● WHAT YOU SHOULD DO: Please return, word for word, the line containing "center; margin-left: 28px;" and each line after it through the end of the data below, and nothing else.

START EXTRACTED MATERIAL

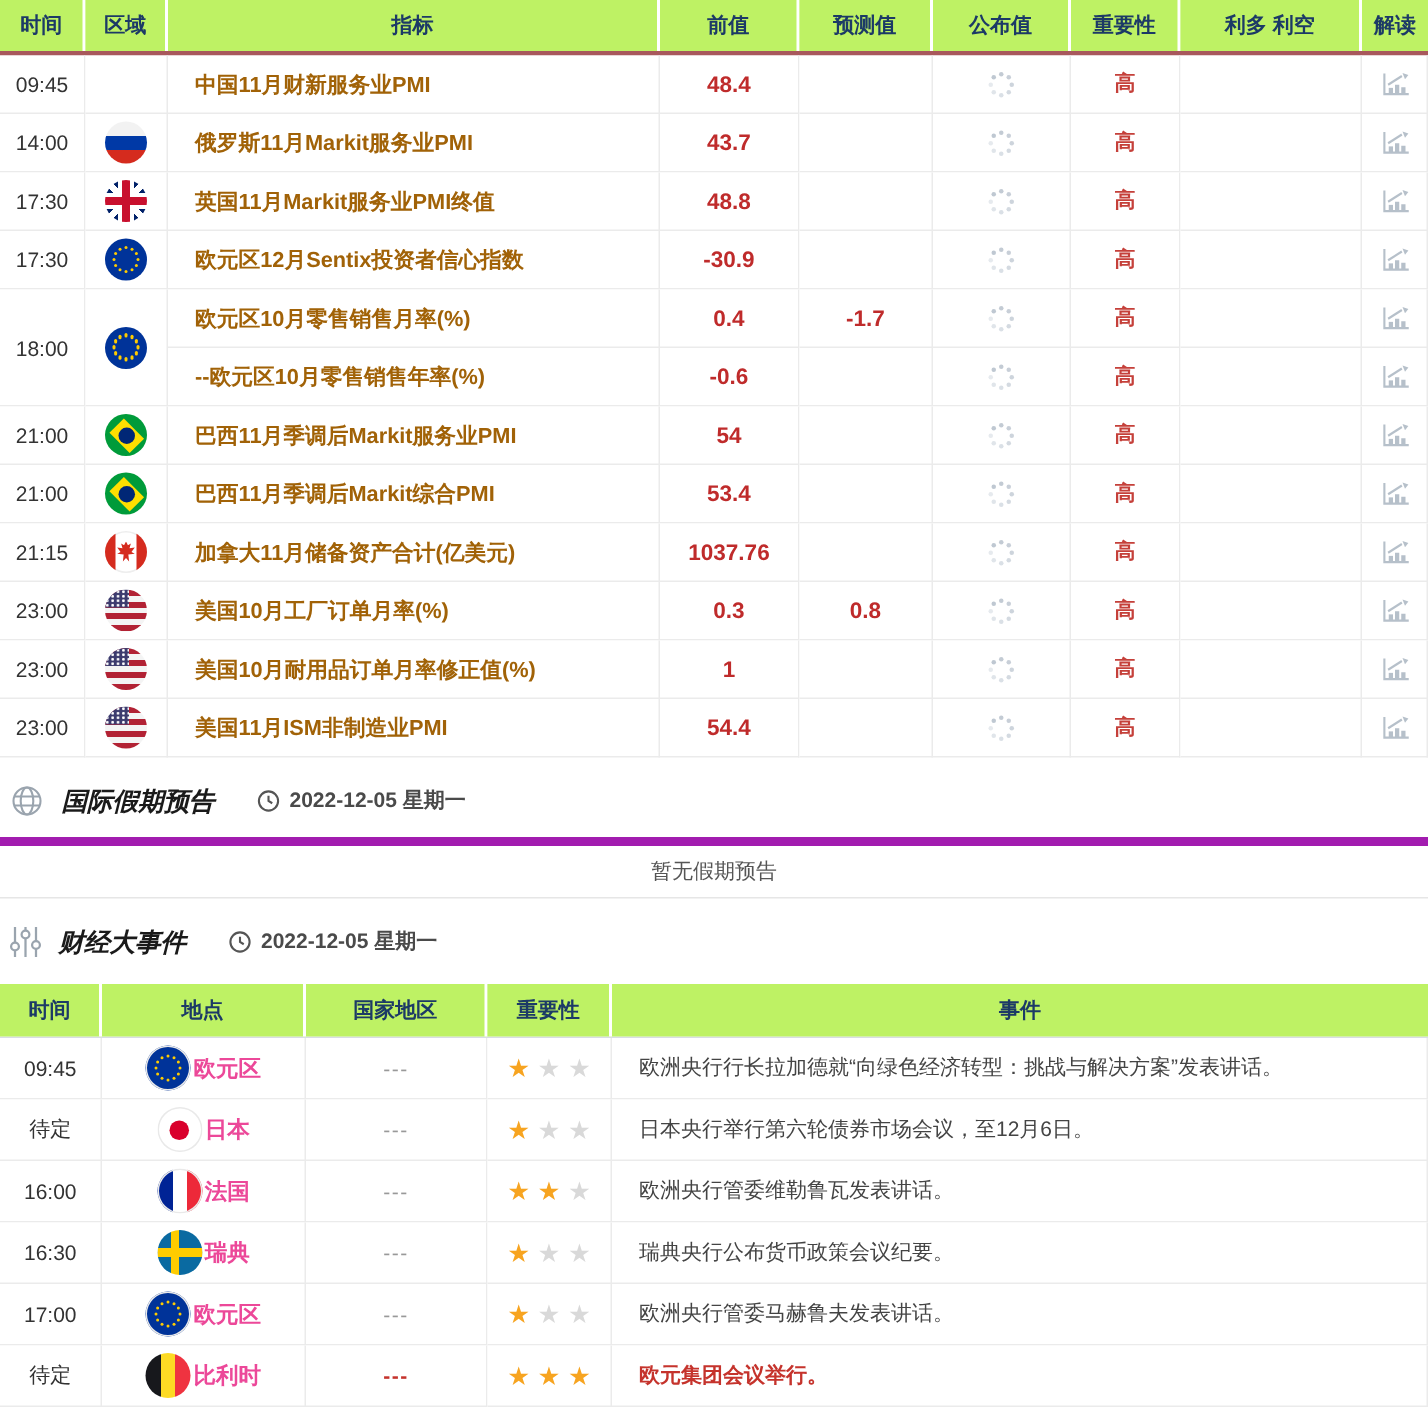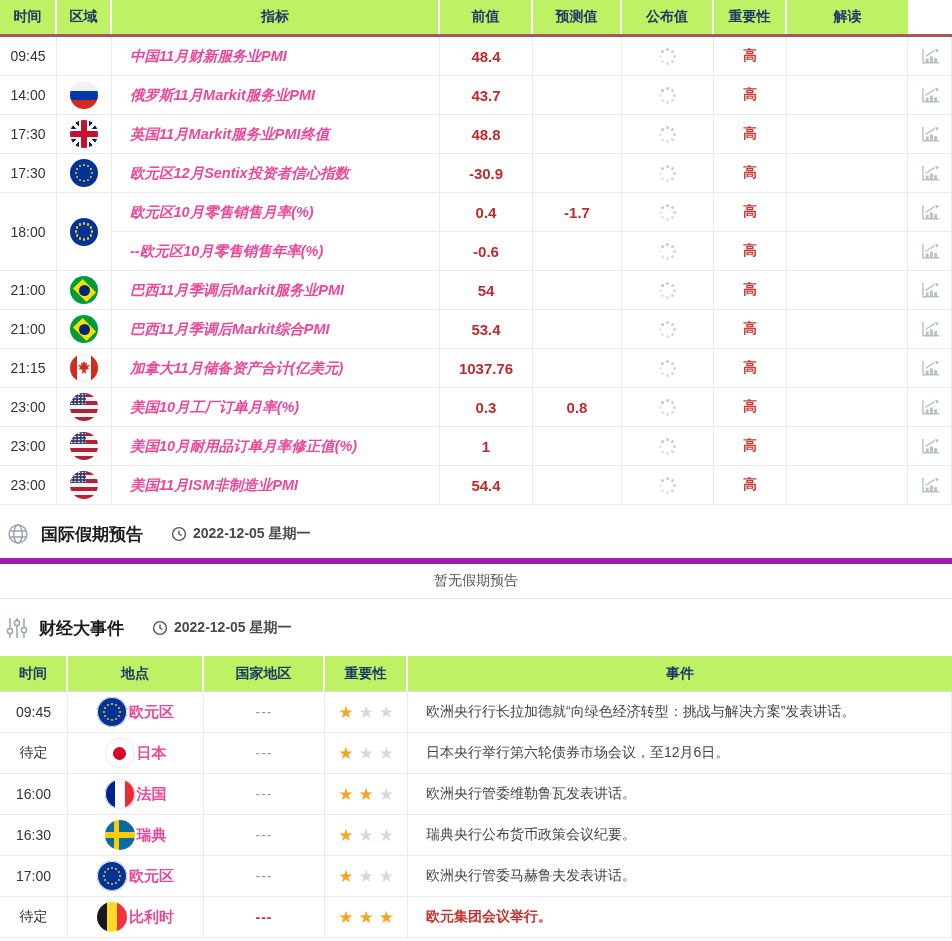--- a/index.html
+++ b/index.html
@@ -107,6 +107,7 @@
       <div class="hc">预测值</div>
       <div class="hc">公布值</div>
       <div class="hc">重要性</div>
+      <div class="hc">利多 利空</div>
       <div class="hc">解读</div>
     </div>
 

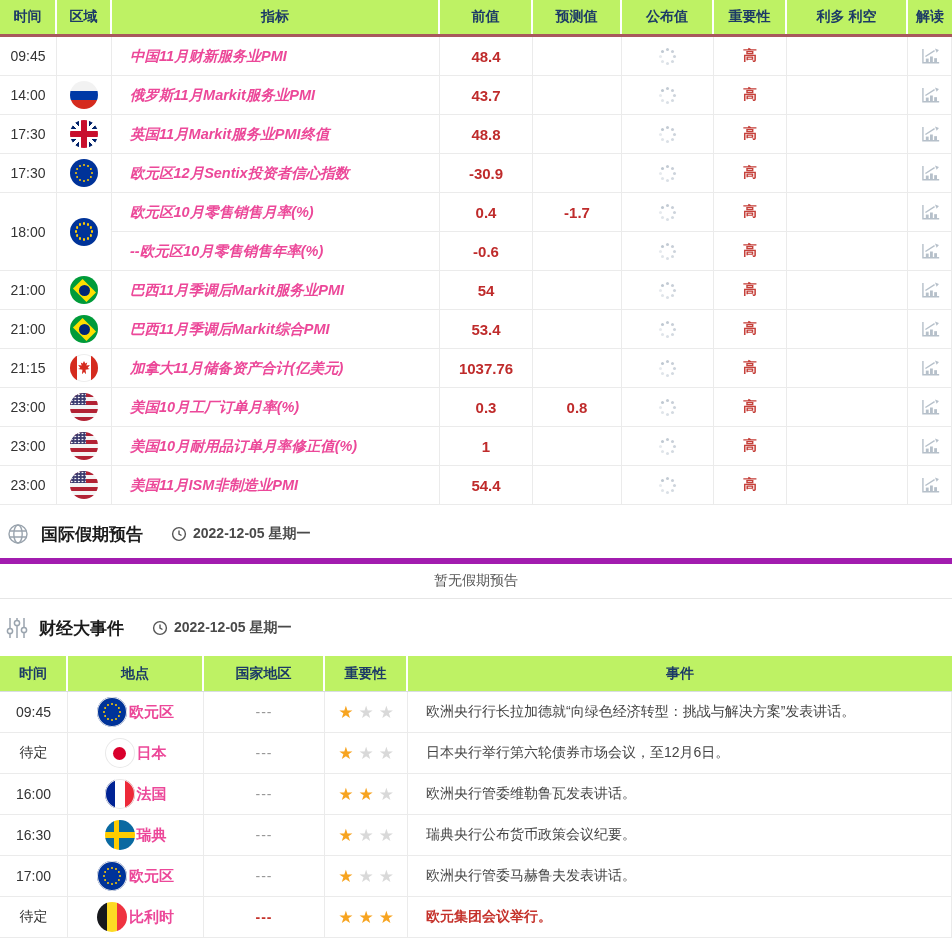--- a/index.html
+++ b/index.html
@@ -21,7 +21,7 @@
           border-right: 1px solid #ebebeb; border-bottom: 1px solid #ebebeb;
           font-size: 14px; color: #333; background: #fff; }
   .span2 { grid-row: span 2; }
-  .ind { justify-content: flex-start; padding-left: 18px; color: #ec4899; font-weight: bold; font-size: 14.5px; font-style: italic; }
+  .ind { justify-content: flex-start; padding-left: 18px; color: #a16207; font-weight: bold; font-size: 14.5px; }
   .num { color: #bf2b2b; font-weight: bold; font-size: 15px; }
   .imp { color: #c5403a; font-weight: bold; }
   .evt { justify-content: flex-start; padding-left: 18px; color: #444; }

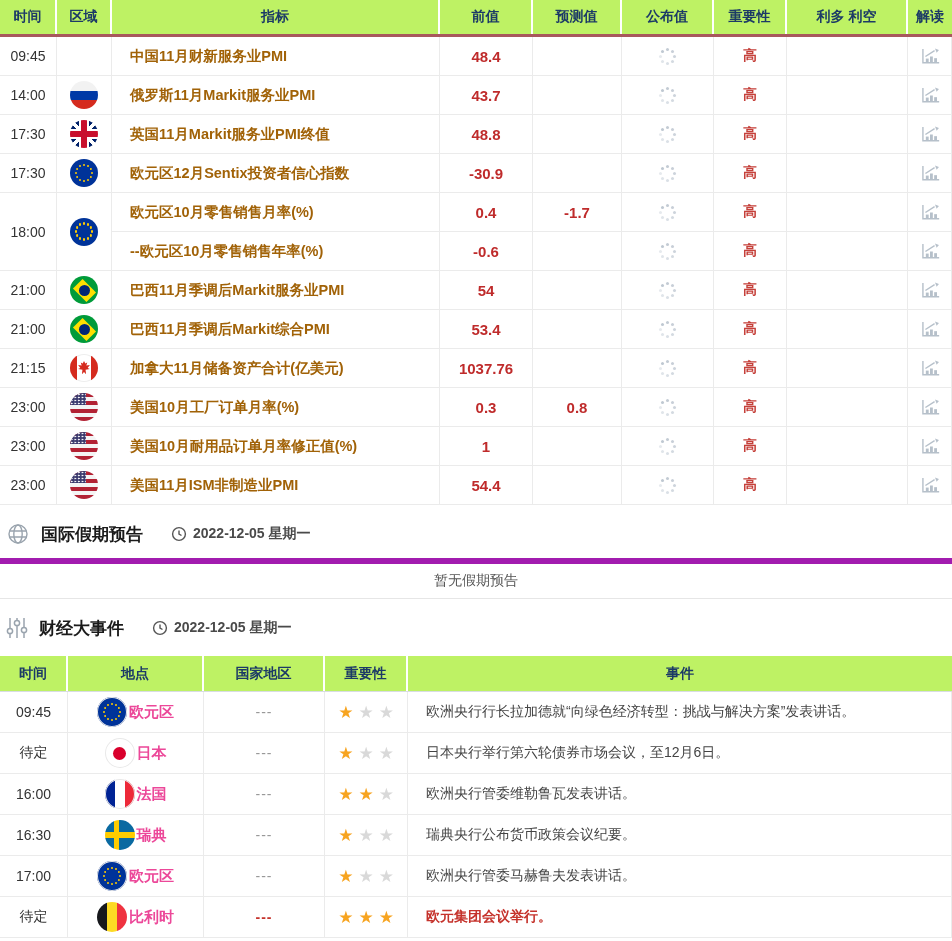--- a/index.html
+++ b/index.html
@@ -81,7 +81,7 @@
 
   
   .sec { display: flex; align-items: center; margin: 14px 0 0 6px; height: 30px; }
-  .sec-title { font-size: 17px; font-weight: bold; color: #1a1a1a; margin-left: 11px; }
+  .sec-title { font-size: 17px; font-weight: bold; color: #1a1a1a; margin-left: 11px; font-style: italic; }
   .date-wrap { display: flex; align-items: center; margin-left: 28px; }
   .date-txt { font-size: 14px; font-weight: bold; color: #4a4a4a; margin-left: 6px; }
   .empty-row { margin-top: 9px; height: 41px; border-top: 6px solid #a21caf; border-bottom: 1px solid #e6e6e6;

END EXTRACTED MATERIAL

● TASK ANSWER:
   .date-wrap { display: flex; align-items: center; margin-left: 28px; }
   .date-txt { font-size: 14px; font-weight: bold; color: #4a4a4a; margin-left: 6px; }
   .empty-row { margin-top: 9px; height: 41px; border-top: 6px solid #a21caf; border-bottom: 1px solid #e6e6e6;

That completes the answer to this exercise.